MASS MUST BE SAID WITH SHOES ON
WHETHER in imitation of the high-priest of the old law, who always celebrated barefooted, or through profound respect for the Holy Eucharist, there were some in times past who used to say Mass in their naked feet. This was the practice of certain monks of Egypt until forbidden by the Holy See (Cassianus, Institute., lib. i. cap. vi.) It is never allowed by the existing order of things to celebrate barefooted; the rubric distinctly says that the priest must have shoes on (pedibus calceatus).

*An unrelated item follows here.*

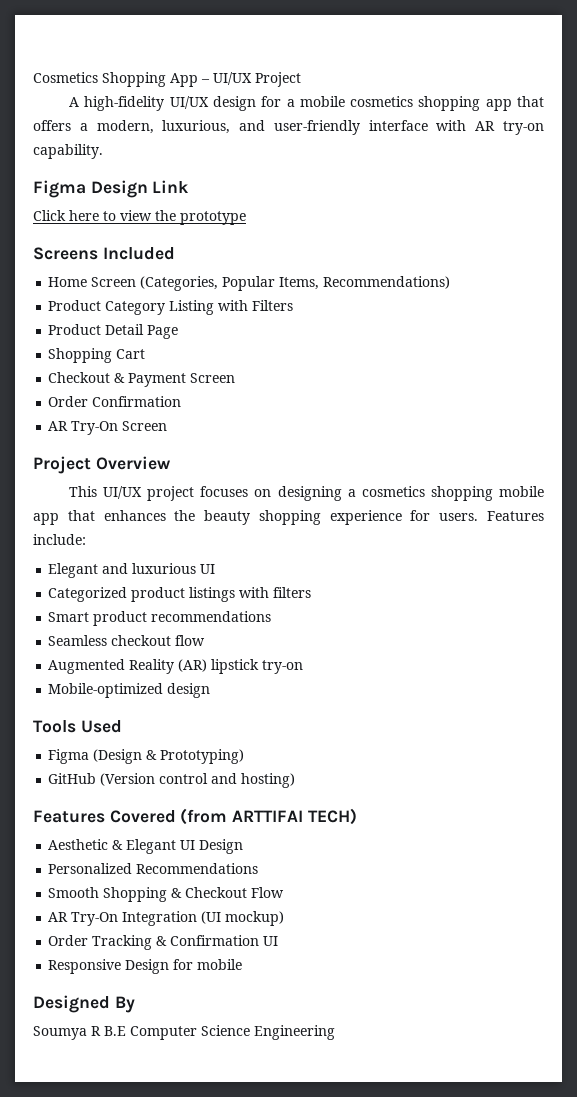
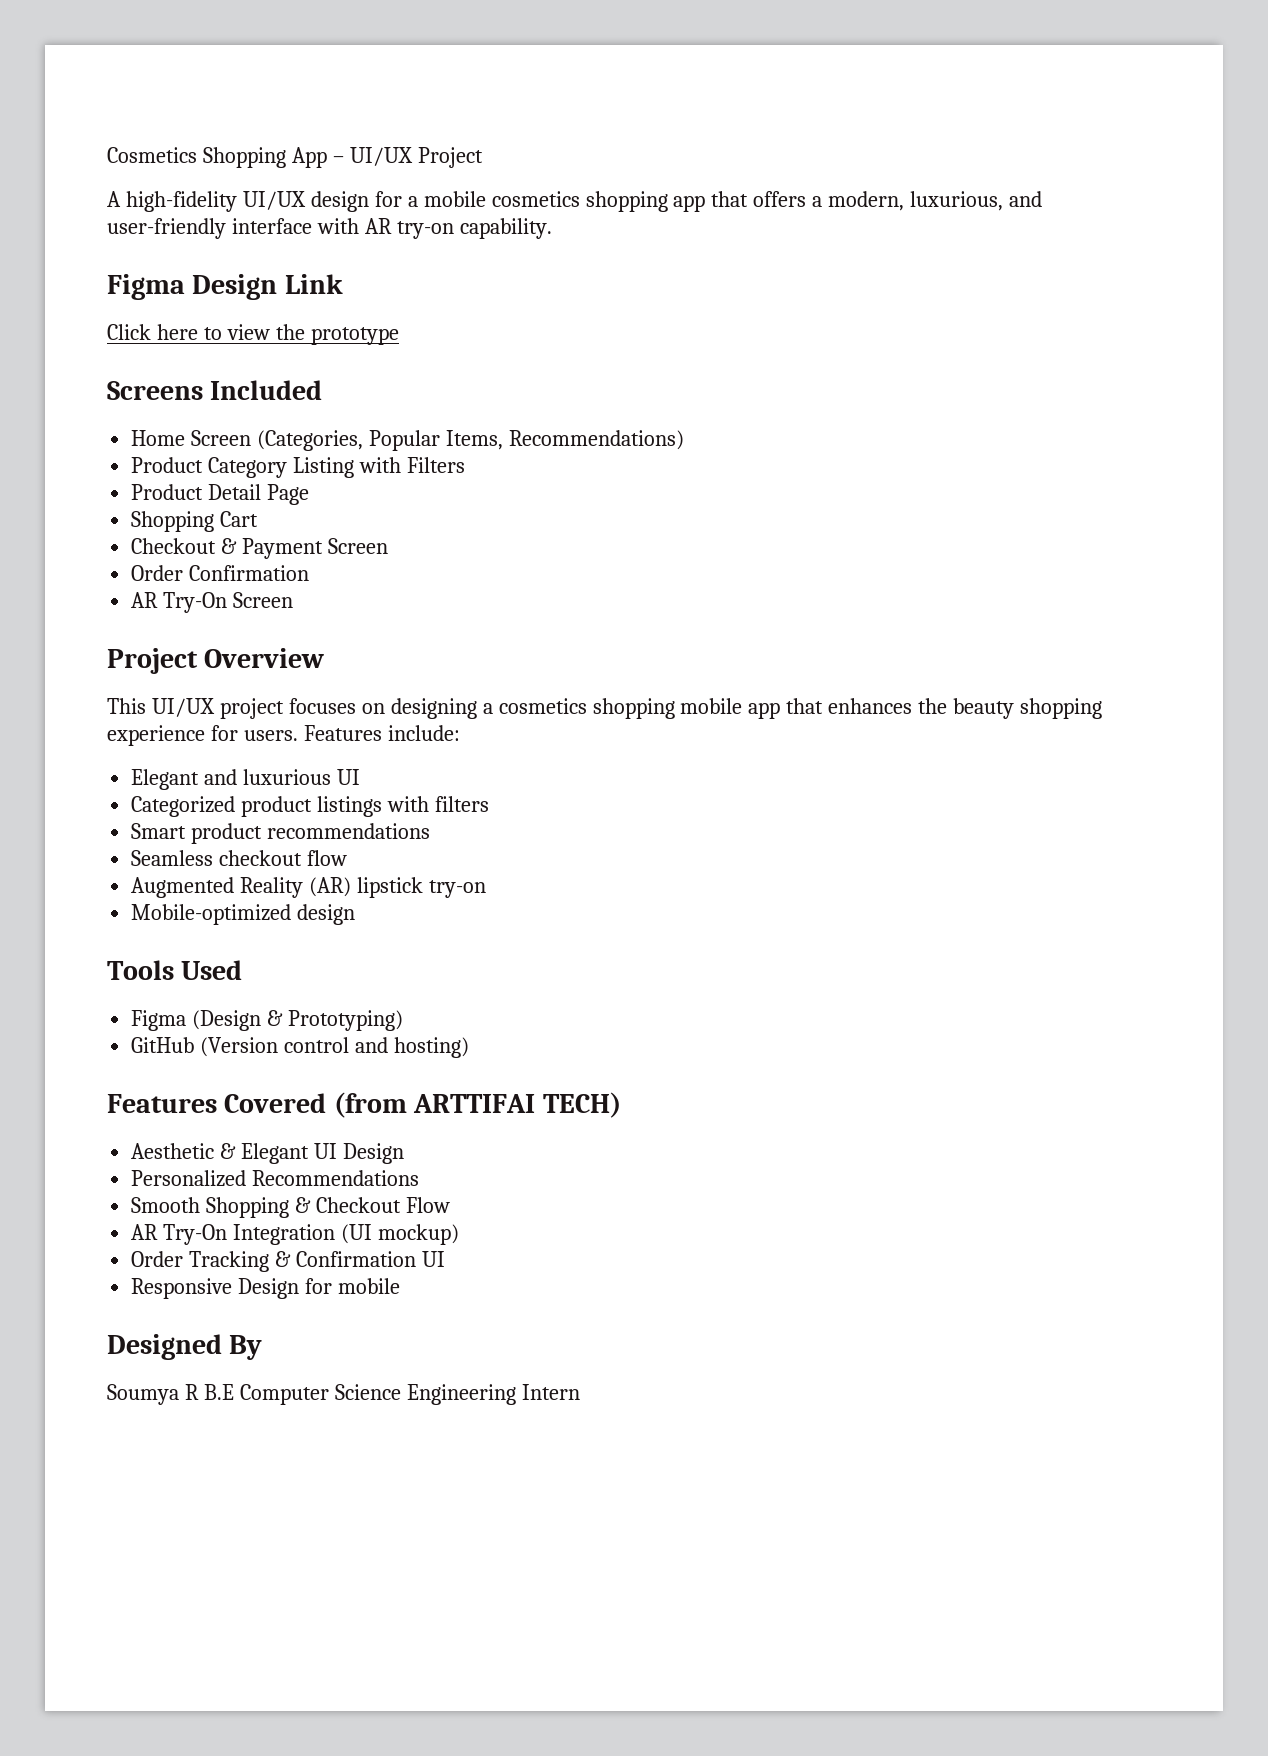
- Soumya R B.E Computer Science Engineering
+ Soumya R B.E Computer Science Engineering Intern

With the Nestorians, however, the case is very different; for, according to them, it is considered a great offence to say Mass with the feet covered. They require them to be entirely bare from beginning to end, as an evidence of deep respect towards the Blessed Sacrament (see, among others, Smith and Dwight, ii. 229). According to Burder (Religious Ceremonies and Customs, p. 180), the Armenian clergy, when assisting in choir, never wear anything on the feet, but the celebrant of the Mass always wears a light black slipper.
Ancient Rules regarding the Color of the Shoes worn at Mass.—Although bishops in the early days could wear any color they pleased in what was termed their sandals, yet for priests and those of the lower order of clergy black was always prescribed. The Council of Exeter, held in A.D. 1287, ordained that the clergy should wear no other than black boots; land in a council held in London in 1342 it was enacted that they should not wear green or scarlet leggings. Bishop Waneflete, in the statutes he drew up for his college at Oxford, strictly forbade the use of a low kind of shoe called high-lows; also red peaked boots, and everything of that kind which was not suitable to the priestly state and the holy canons (Dr. Rock, Church of Our Fathers, ii. 244).
At the adoration of the cross on Good Friday the sacred ministers doff their shoes out of respect. The Romans, we are told, walked barefooted at the funeral of Augustus, in testimony of the great respect that should be paid such a man.